Zachriel sentia cada detalhe com uma intensidade que não conseguia expressar: o cheiro, a luz mortiça que invadia o cômodo, o frio do chão sob seus pés. Ele tentou sussurrar, quase para si mesmo.

— Mãe... eu só estava aqui, quietinho.

Ela soltou um riso amargo.

— Quietinho? Você nunca faz nada de útil. Só me atrapalha, me suga...

Ela se aproximou, e ele recuou instintivamente, encolhendo-se contra a parede. Ele tentava se concentrar em algum ponto fixo para não se perder naquela sensação de terror que aumentava.

— Eu... eu não fiz nada, mãe — ele balbuciou, tentando se tornar ainda menor, os olhos arregalados de medo, mas ainda buscando alguma compreensão. Era como se ele procurasse em algum lugar dentro dela a mãe que ele conhecia antes.

Ela balançou a cabeça, desdenhosa.

— Nada? Essa é a questão, Zachriel. Você nunca faz nada de útil!

Antes que ele pudesse responder, ela se afastou, tropeçando e murmurando palavras incompreensíveis. Ele se recolheu mais uma vez, enquanto as lágrimas desciam lentamente por seu rosto, e, de forma quase automática, começou a contar as manchas na parede para tentar se acalmar. Seu coração batia tão rápido que ele não conseguia se ouvir contando, mas os números estavam lá em sua mente.

Ele levantou-se devagar e caminhou até o armário, sabendo que ali dentro o mundo de fora não o alcançaria. Era seu refúgio. Sentado com o ursinho, ele começou a balançar de um lado para o outro, murmurando baixinho.

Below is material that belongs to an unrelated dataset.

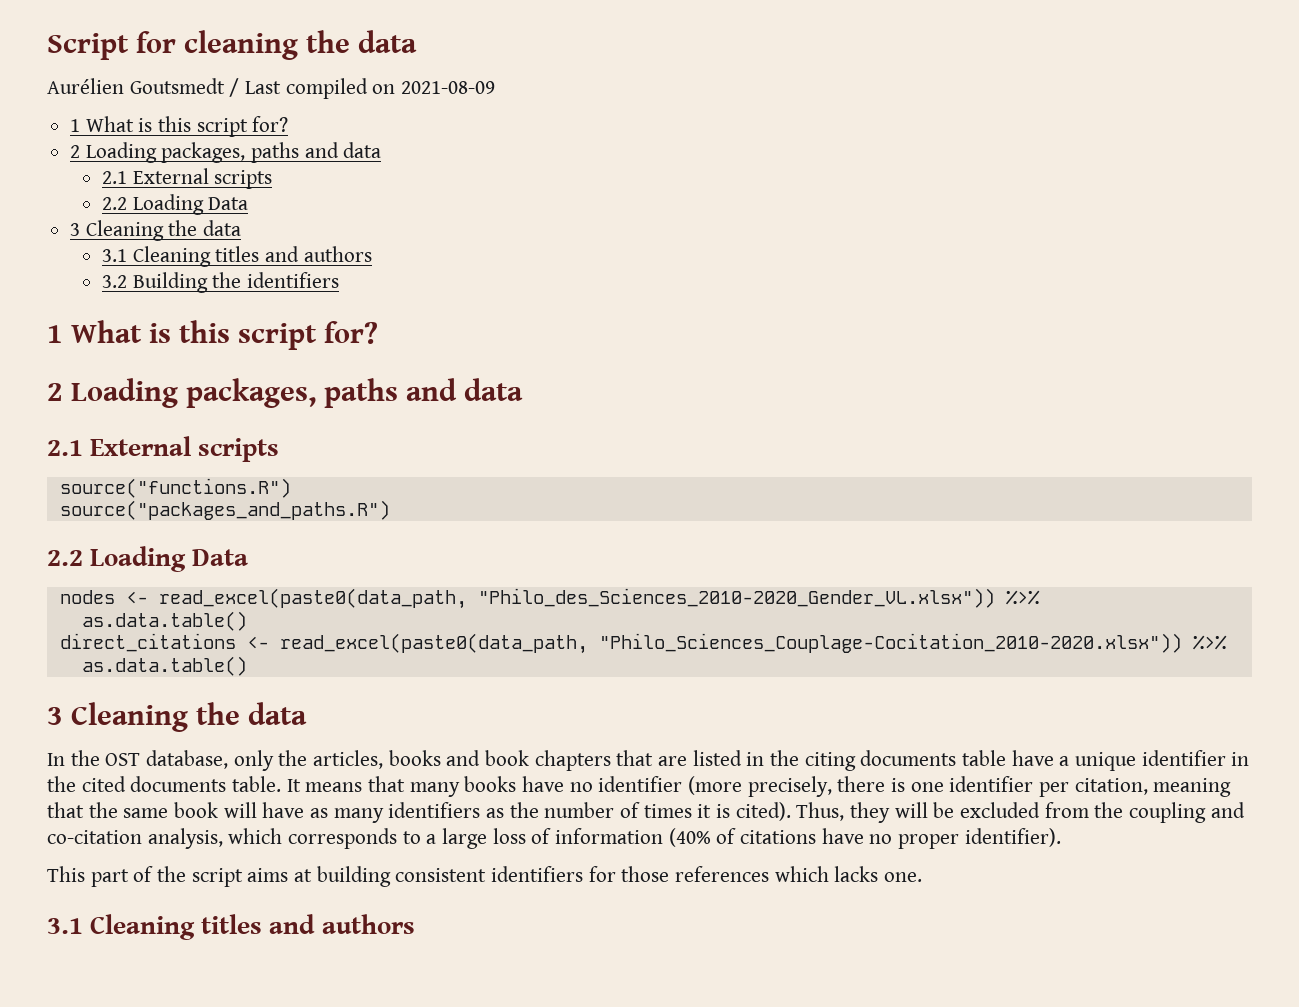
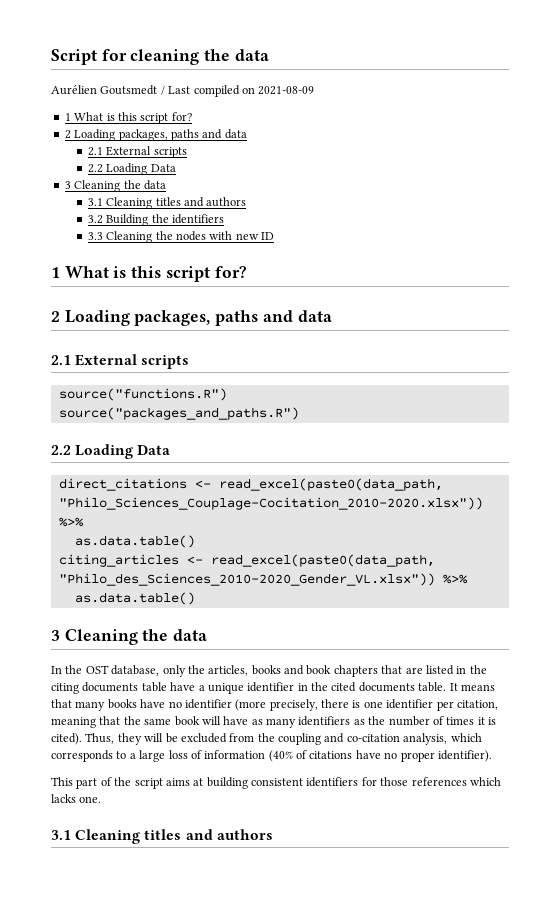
(339, 280) none -> [87,231,275,243] // 3.3 Cleaning the nodes with new ID
[59,588,1040,609] [81,611,247,631] [59,633,1182,654] nodes <- read_excel(paste0(data_path, "Philo_des_Sciences_2010-2020_Gender_VL.xlsx")) %>% // as.data.table() // direct_citations <- read_excel(paste0(data_path, "Philo_Sciences_Couplage-Cocitation_2010-2020.xlsx")) -> [58,478,443,491] [58,497,483,510] [58,517,84,527] [74,535,195,548] [58,554,435,567] [58,573,435,586] direct_citations <- read_excel(paste0(data_path, "Philo_Sciences_Couplage-Cocitation_2010-2020.xlsx")) %>% // as.data.table() // citing_articles <- read_excel(paste0(data_path, "Philo_des_Sciences_2010-2020_Gender_VL.xlsx"))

— Um, dois, três..., sessenta e seis, cento e três... mil e duzentos e trinta...

Esse era seu jeito de ficar seguro, de manter tudo "organizado" dentro de sua cabeça.

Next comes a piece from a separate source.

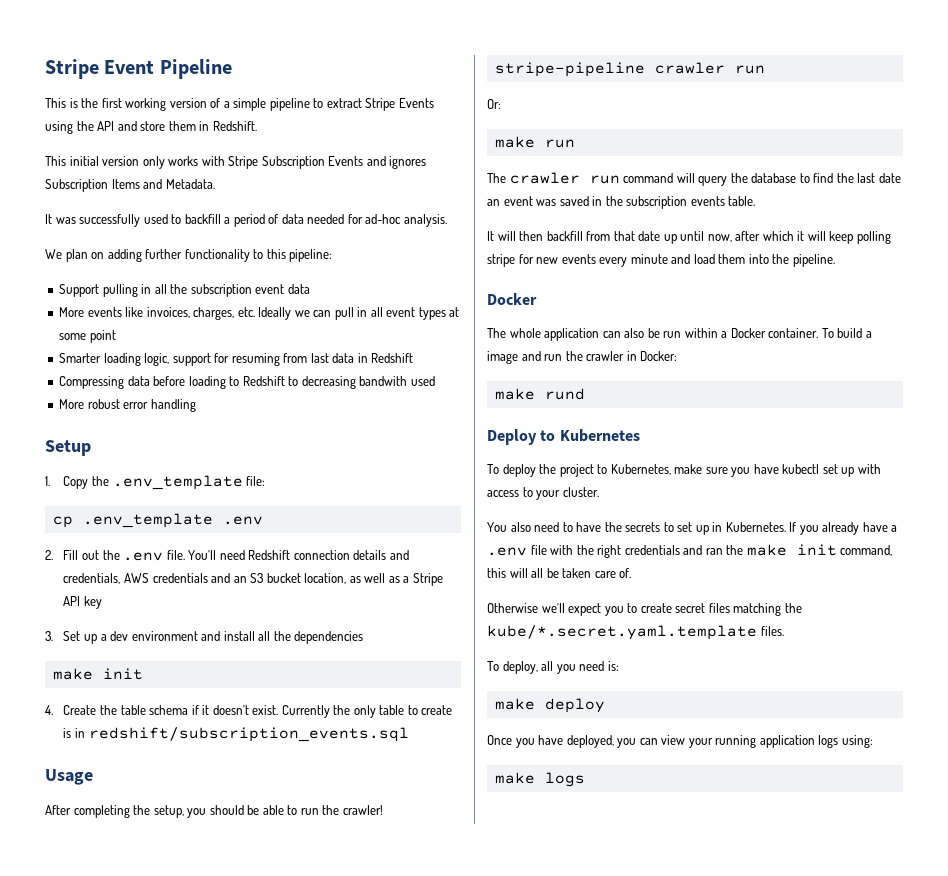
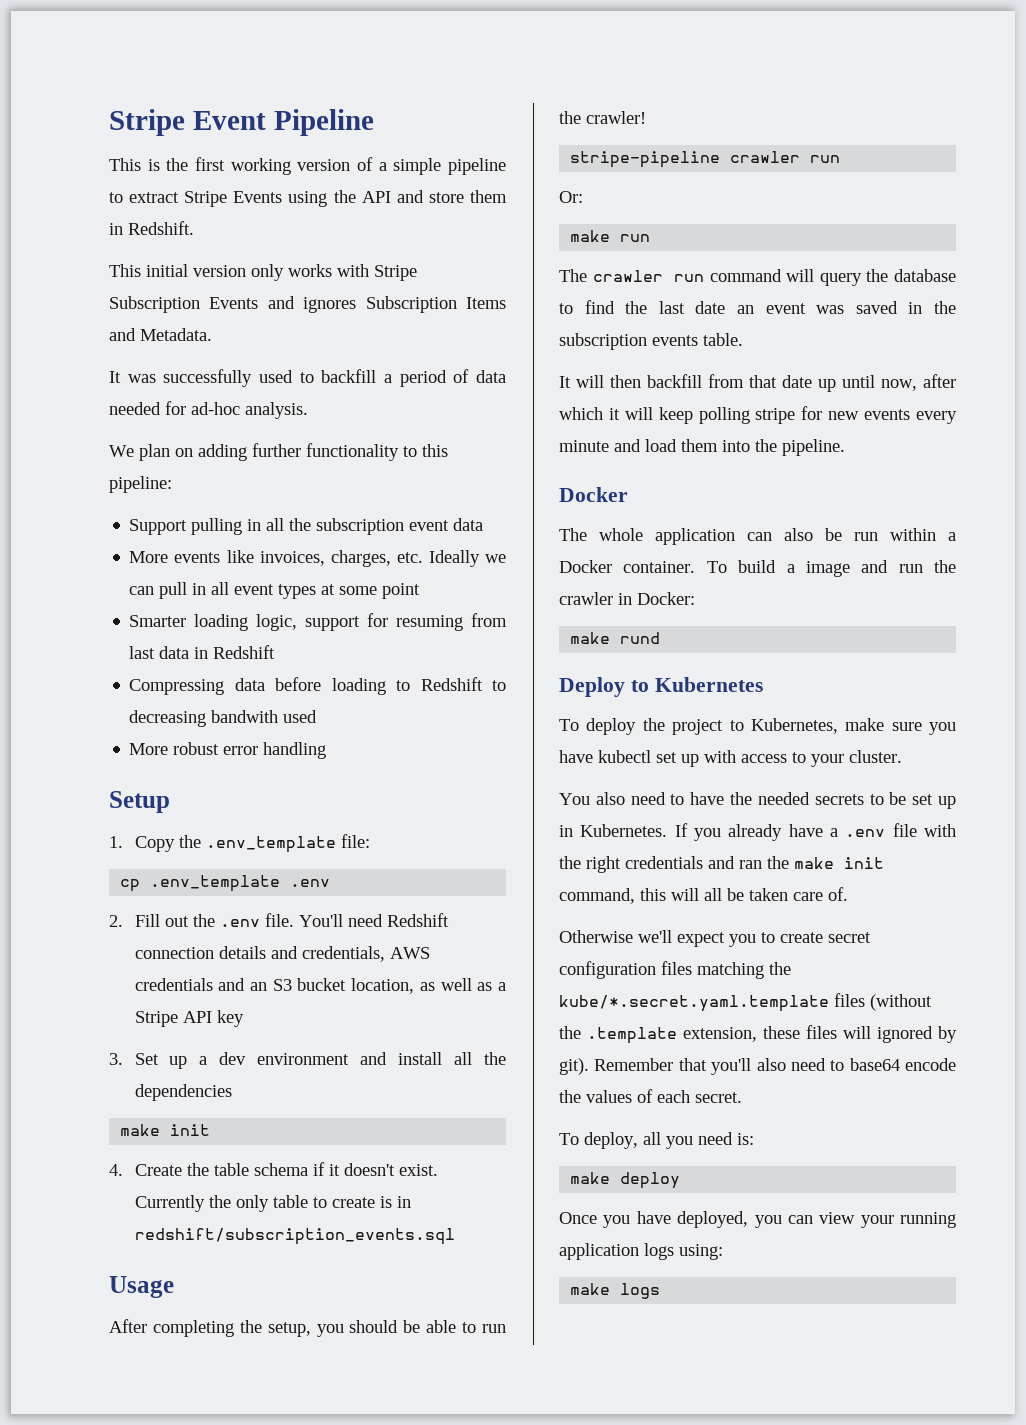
(622, 527) none -> [757,792,810,805] needed
(674, 527) none -> [889,792,907,805] be
(706, 608) none -> [559,961,656,979] configuration
[760,626,784,636] files. -> [834,993,932,1011] [559,1025,957,1044] [559,1058,956,1075] [559,1089,742,1103] files (without the .template extension, these files will ignored by git). Remember that you'll also need to base64 encode the values of each secret.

Algum tempo depois, quando o silêncio finalmente reinou, ele abriu a porta do armário e espiou para a sala. Viu sua mãe com um homem desconhecido, ajoelhada, enquanto ele segurava seus cabelos de maneira rude. A cena parecia lenta e pesada aos seus olhos, e, por mais que tentasse desviar o olhar, não conseguia. Era uma imagem que ficava gravada em sua mente, e ele se concentrava no ursinho para suportar.

Cenas como essa eram comuns desde que sua mãe começou a se perder naquele mar escuro de álcool e drogas. Ele via homens entrando em casa e saindo horas depois, e sua mãe sempre dizia que ele não devia sair do quarto para não interromper. Quando uma vez ele havia derrubado um vaso, o homem ficou irritado e saiu, e a mãe, furiosa, o culpou por perder o "bom dinheiro" que aquele homem traria.

Naquele dia, ela o tinha empurrado com força contra a parede, e a dor latejava em sua pele. Ele não entendia o que tinha feito de errado, e só se encolhia, abraçando-se, tentando organizar a dor dentro dele, contando em voz baixa para não sentir a tristeza que apertava seu coração.

__ “Por que, mamãe?”— sussurrava enquanto se balançava com o ursinho, como se o próprio ato de contar o mantivesse a salvo.

Por vezes, ele tampava os ouvidos, balançando para frente e para trás, concentrado na textura do tecido do ursinho, no cheiro familiar de poeira e mofo.

Mais tarde, o silêncio finalmente reinou, e ele saiu. Caminhou até a porta do quarto dela e parou, sentindo o coração apertado.

— Mãe? — chamou baixinho, sua voz era um fio de esperança.

Quando empurrou a porta e entrou, ele encontrou a mãe caída no chão. Seus olhos vazios estavam fixos no nada.

__ Mãe, acorda... __ sussurrou.

Deu um passo, esperando que ela o chamasse, mesmo que fosse para gritar ou mandá-lo calar a boca. Mas o silêncio era total, e Zachriel sentiu como se estivesse afundando, a mente girando sem saber o que aquilo significava.

— Por que você não fala comigo, mãe? Você está dormindo? — murmurou para si mesmo, as lágrimas escorrendo. Ele sabia que algo terrível havia acontecido, mas não conseguia entender por completo. Ele não sabia o que era "estar morto".